=== Begin Enclosure ===

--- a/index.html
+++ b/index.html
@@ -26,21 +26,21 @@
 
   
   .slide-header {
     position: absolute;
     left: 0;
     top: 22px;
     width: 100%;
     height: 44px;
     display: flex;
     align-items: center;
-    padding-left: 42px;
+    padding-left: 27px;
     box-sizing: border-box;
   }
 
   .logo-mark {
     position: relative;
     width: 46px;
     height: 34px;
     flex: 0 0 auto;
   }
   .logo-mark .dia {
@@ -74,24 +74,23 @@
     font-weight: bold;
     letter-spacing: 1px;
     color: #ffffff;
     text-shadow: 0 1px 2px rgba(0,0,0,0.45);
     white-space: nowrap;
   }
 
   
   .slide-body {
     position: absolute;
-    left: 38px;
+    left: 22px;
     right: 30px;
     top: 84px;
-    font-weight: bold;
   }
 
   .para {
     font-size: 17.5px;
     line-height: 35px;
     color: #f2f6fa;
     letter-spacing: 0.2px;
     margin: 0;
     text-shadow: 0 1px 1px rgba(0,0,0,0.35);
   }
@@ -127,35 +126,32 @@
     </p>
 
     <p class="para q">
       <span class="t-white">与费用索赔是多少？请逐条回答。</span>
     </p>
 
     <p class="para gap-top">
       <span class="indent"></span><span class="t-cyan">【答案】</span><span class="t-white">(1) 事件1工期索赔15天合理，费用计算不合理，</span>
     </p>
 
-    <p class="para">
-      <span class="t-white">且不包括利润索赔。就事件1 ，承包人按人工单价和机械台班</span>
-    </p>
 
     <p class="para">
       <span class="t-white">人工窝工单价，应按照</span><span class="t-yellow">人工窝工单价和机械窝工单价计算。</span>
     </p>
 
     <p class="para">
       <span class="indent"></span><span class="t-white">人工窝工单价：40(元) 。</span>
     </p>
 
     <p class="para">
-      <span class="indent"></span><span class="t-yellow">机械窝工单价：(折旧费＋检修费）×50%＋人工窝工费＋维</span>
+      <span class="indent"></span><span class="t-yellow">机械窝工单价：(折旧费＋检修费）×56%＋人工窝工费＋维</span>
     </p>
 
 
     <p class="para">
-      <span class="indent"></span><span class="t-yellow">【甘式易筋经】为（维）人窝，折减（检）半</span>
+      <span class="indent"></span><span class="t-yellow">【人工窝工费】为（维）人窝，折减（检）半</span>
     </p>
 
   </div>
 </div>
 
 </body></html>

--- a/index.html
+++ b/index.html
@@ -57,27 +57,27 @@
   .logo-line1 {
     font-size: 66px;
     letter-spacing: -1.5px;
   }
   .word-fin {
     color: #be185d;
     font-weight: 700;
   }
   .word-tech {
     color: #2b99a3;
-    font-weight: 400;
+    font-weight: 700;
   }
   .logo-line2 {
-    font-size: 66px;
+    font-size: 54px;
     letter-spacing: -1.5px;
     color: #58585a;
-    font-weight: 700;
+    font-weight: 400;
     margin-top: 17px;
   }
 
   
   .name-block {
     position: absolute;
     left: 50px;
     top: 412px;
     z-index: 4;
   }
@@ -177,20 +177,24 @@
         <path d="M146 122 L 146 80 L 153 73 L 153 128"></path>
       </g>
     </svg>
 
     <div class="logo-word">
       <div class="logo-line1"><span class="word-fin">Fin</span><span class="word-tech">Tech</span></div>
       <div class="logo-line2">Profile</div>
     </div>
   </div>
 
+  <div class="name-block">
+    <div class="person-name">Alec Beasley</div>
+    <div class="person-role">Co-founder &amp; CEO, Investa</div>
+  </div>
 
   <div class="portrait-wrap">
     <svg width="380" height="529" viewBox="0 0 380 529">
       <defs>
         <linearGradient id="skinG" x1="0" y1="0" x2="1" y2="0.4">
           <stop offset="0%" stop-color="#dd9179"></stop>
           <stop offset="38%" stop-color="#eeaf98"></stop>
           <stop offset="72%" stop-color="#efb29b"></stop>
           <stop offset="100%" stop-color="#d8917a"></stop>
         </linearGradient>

=== End Enclosure ===

§ **Task instructions**:
In how many lines of the material above does the word "shadow" occur? Give the number and no other text.

§ **Exercise output**:
2